Creating better bar food

Chris Ferguson left the business world to found Bee's Knees Food Co., in an effort to improve your bar snacks.
Chris Ferguson left the business world to found Bee’s Knees Food Co., in an effort to improve your bar snacks.

Two years after the global financial crisis, Christopher Ferguson, BS ’01, was looking for a change of pace. After a decade-long career in commercial real estate, he began considering a move to another industry.

“I used to cook with my dad when I was younger, and I really started enjoying the craft beer industry and food here in Chicago,” he says. “I wasn’t sure what I wanted to do. I just knew I liked that space.”

In 2010, Ferguson left his job as a vice president at Cohen Financial and traveled to New Zealand and Australia. While there, Ferguson was impressed with the pairings of beers and bar snacks, leading him to wonder why such high-quality bar snacks — such as flavored popcorn, snack mixes, chips and nuts — were not common in America.

When he returned to Chicago, Ferguson went into the kitchen to create the type of bar snack he felt was missing stateside. He started out tinkering with different possibilities, including popcorn, but flavored nuts gelled first.

“It took 20 to 30 different versions to get to where we are,” says Ferguson about his chipotle and lime peanuts. “That was our first flavor when I was working on recipes.” After getting the peanut recipe just right, Ferguson launched Bee’s Knees Food Company in 2011.

“I’ve always loves the expression, Bee’s Knees,” Ferguson says about the name. “It’s kind of retro and means ‘the best,’ but it’s absolutely nonsensical.”

Bee’s Knees specializes in gourmet nut mixes that pair well with craft beers (there are even pairing suggestions). Currently, the company offers five flavors; in addition to chipotle and lime, there are Mexican hot chocolate almonds, curry curry peanuts, Szechuan roasted peanuts and salted honey lemon cashews. Ferguson has created each one.

“I start by looking for flavors that I personally enjoy,” Ferguson says. For the popular chipotle and lime roasted peanuts, Ferguson “tried to capture this essence of being on the beach in Mexico, eating a taco and having a nice drink — a warm, spicy flavor with lime undertones,” he says.

The salted honey lemon cashew was born out of collaboration with a brewery from Michigan. At Chicago’s Craft Beer Week, Ferguson found that people loved the flavor.

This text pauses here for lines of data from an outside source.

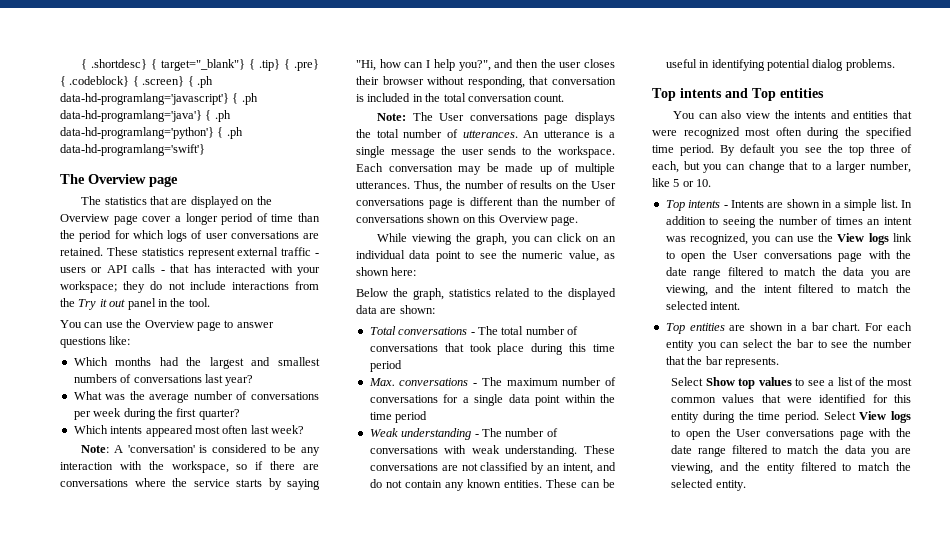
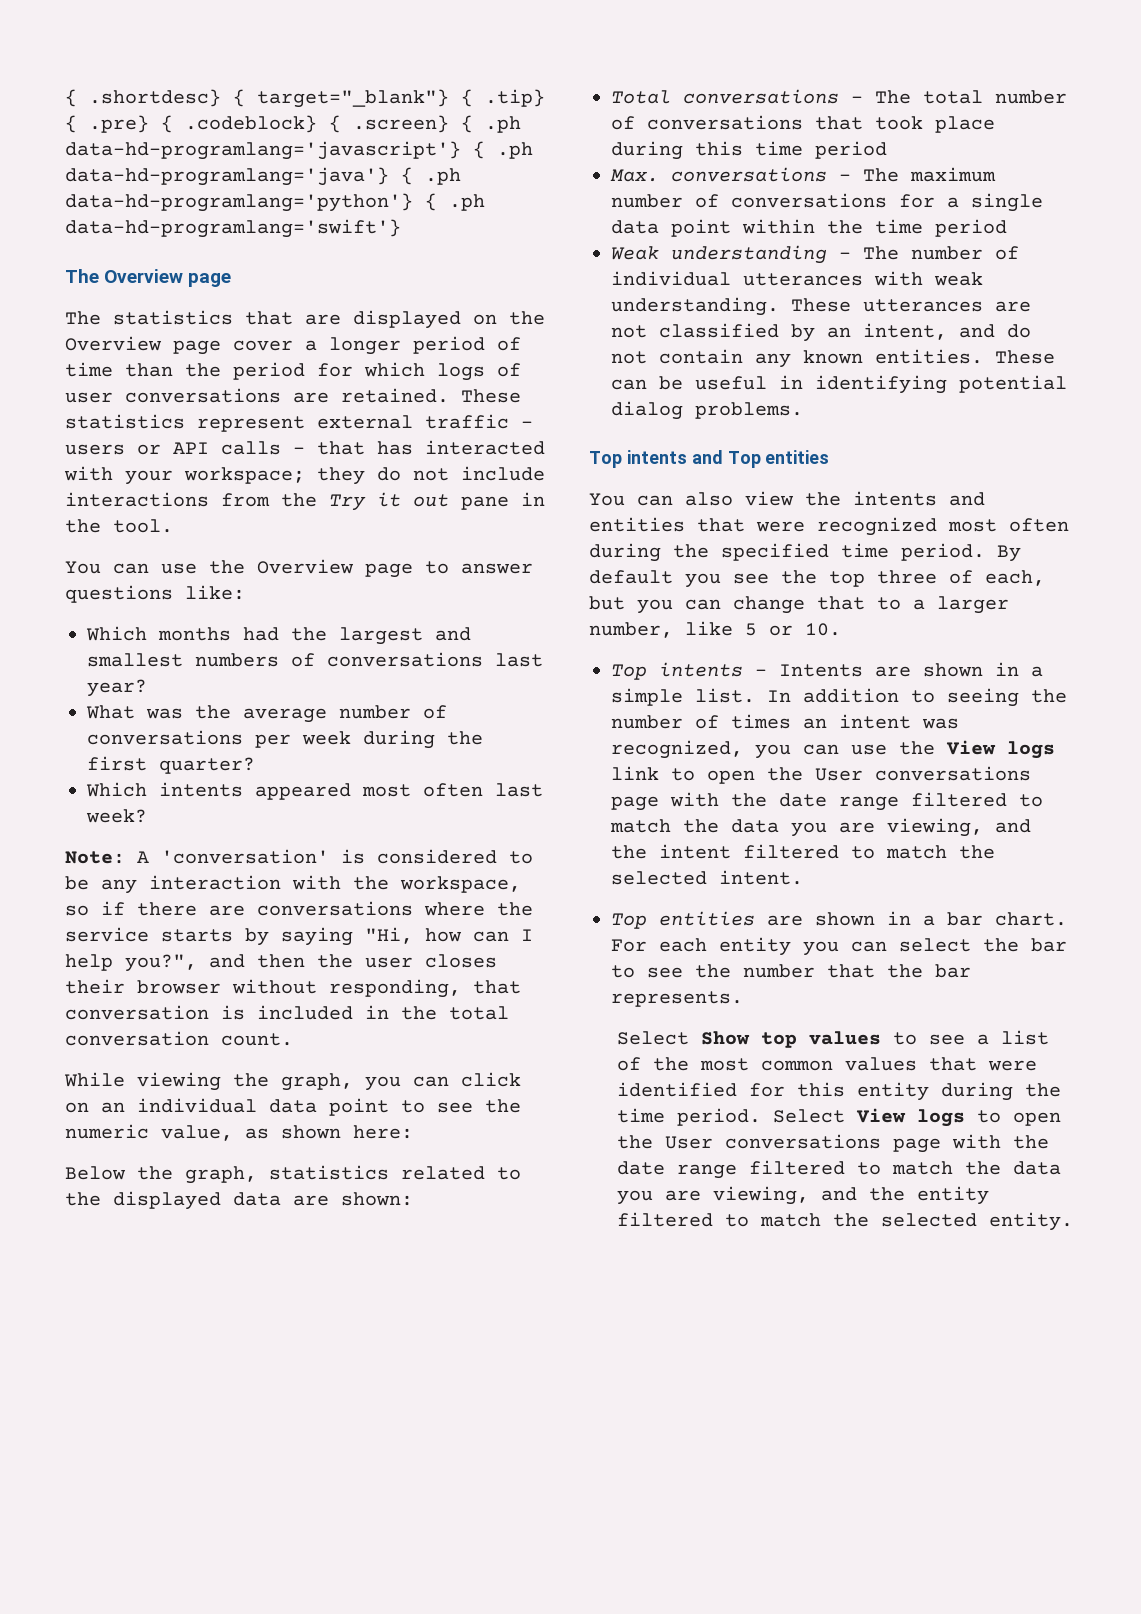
[127,298,156,310] panel -> [461,496,509,510] pane
[377,112,615,124] [356,129,615,138] [356,146,615,158] [356,163,615,175] [356,180,616,192] [356,197,616,209] [356,214,578,226] // Note: The User conversations page displays the total number of utterances. An utterance is a single message the user sends to the workspace. Each conversation may be made up of multiple utterances. Thus, the number of results on the User conversations page is different than the number of conversations shown on this Overview page. -> (293, 1039) none
[369,446,438,454] conversations -> [611,271,863,286] individual utterances
[369,463,438,471] conversations -> [863,299,983,312] utterances

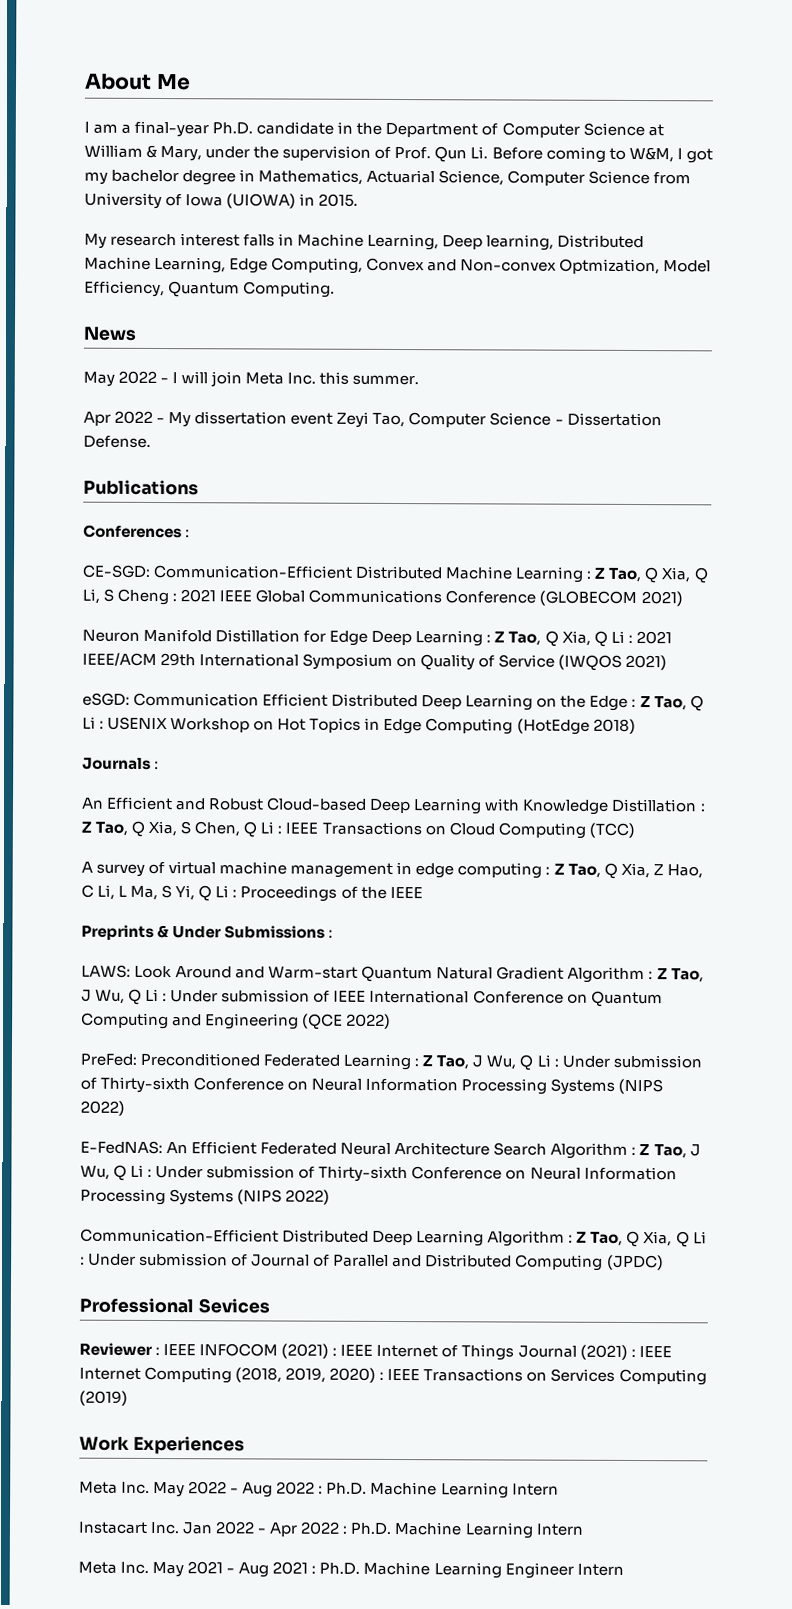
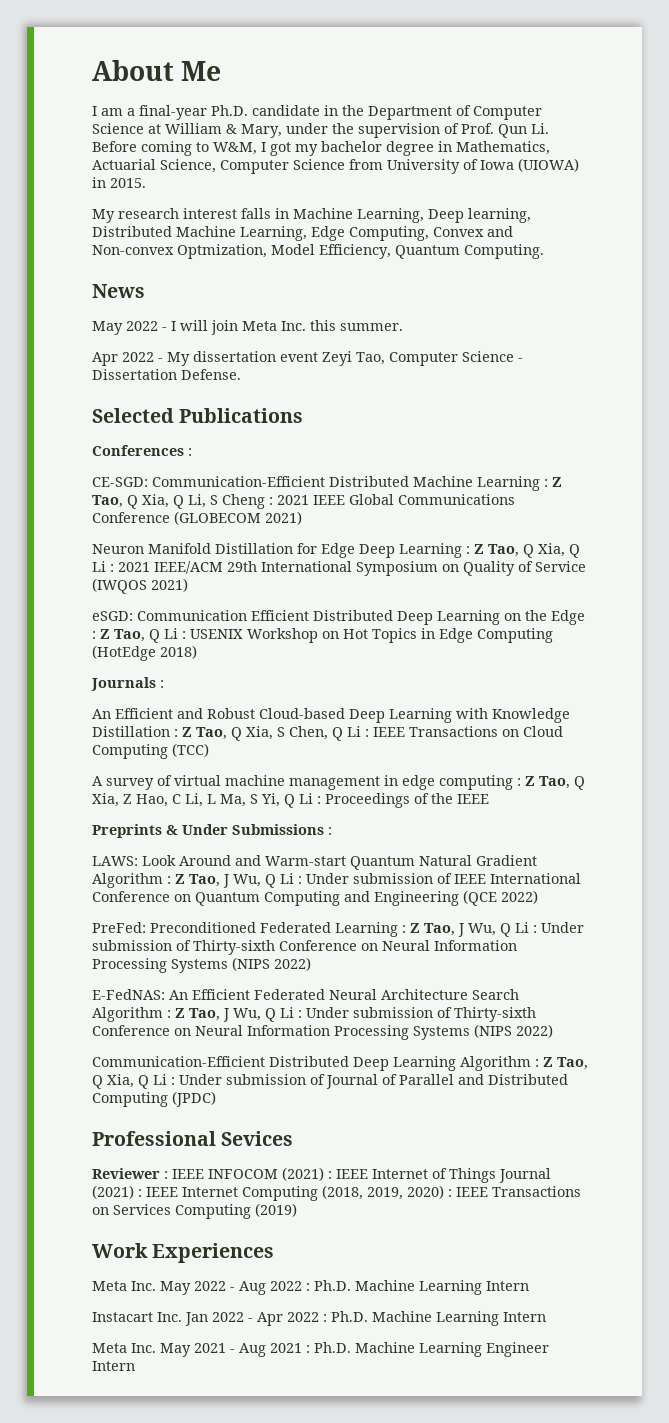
(151, 441) none -> [92,408,174,423] Selected

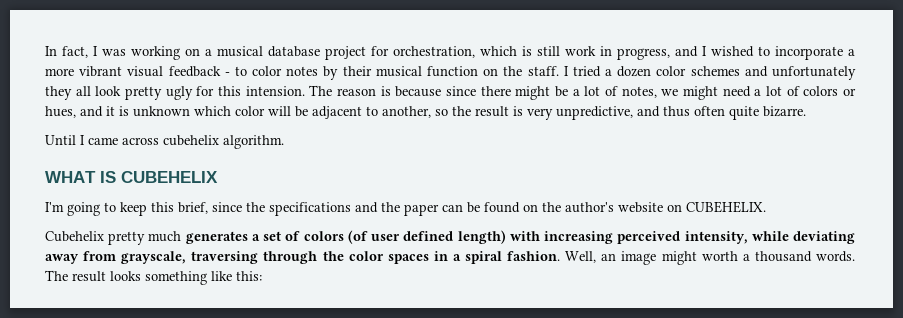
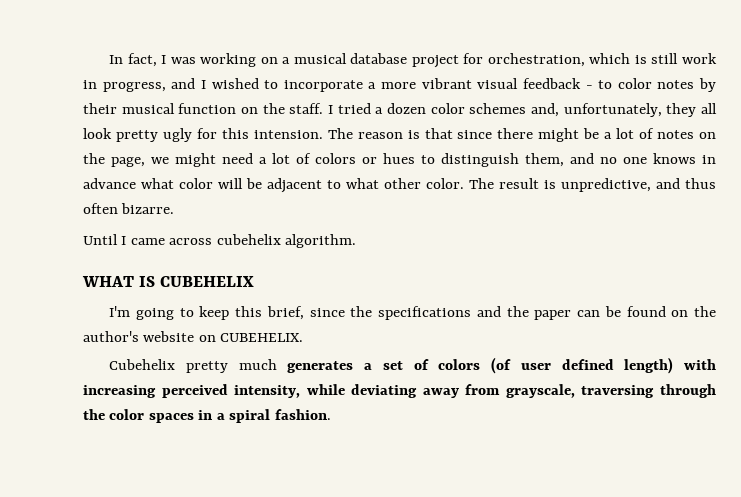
[744,66,856,80] and unfortunately -> [531,103,662,117] and, unfortunately,
[395,86,442,97] because -> [424,128,453,139] that
[621,86,657,98] notes, -> [657,130,717,139] [83,153,145,167] notes on the page,
[45,106,231,118] hues, and it is unknown which -> [383,153,716,167] [83,178,174,189] hues to distinguish them, and no one knows in advance what
[382,106,471,118] another, so the -> [346,178,494,189] what other color. The
[527,108,553,120] very -> (556, 184) none
[729,106,759,120] quite -> (118, 208) none
[565,251,855,265] [45,270,262,285] Well, an image might worth a thousand words. The result looks something like this: -> (331, 414) none

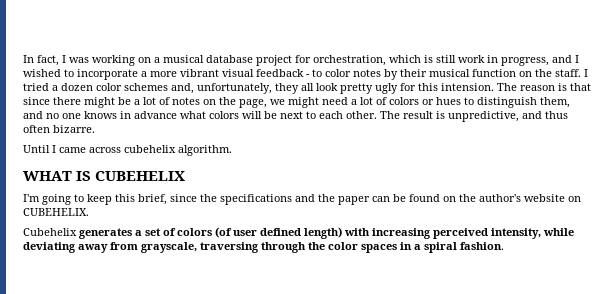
[179,178,213,189] color -> [209,111,239,119] colors
[267,178,464,193] adjacent to what other color. -> [280,111,377,119] next to each other.
[186,359,277,373] pretty much -> (77, 232) none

In 2012, the company was nominated for a Chicago Innovation Award, and its products are carried at bars around Chicago, as well as at Whole Foods, Zingerman’s, and Dean & Deluca. Customers can also buy products online.

Bee’s Knees is not Ferguson’s first foray into creating a business. In 2005, he and a partner founded Madison-LaSalle Advisory Group, a commercial real estate company for small- to medium-sized businesses.

Ferguson, who studied marketing and finance while an undergraduate, credits WashU with preparing him to work in business.

“The classes, professors, the student body and, I think, the skills that I learned have definitely translated to a lot of what I’m doing today,” he says. “It’s funny to see that those classes are applicable.”

Ferguson also has advice for entrepreneurs: “Expect challenges. Whatever your path is, there are going to be speed bumps. If you care about it, don’t give up and work through it. Use that WashU education to solve the problem,” he says. “Being an entrepreneur is more mental than anything else.”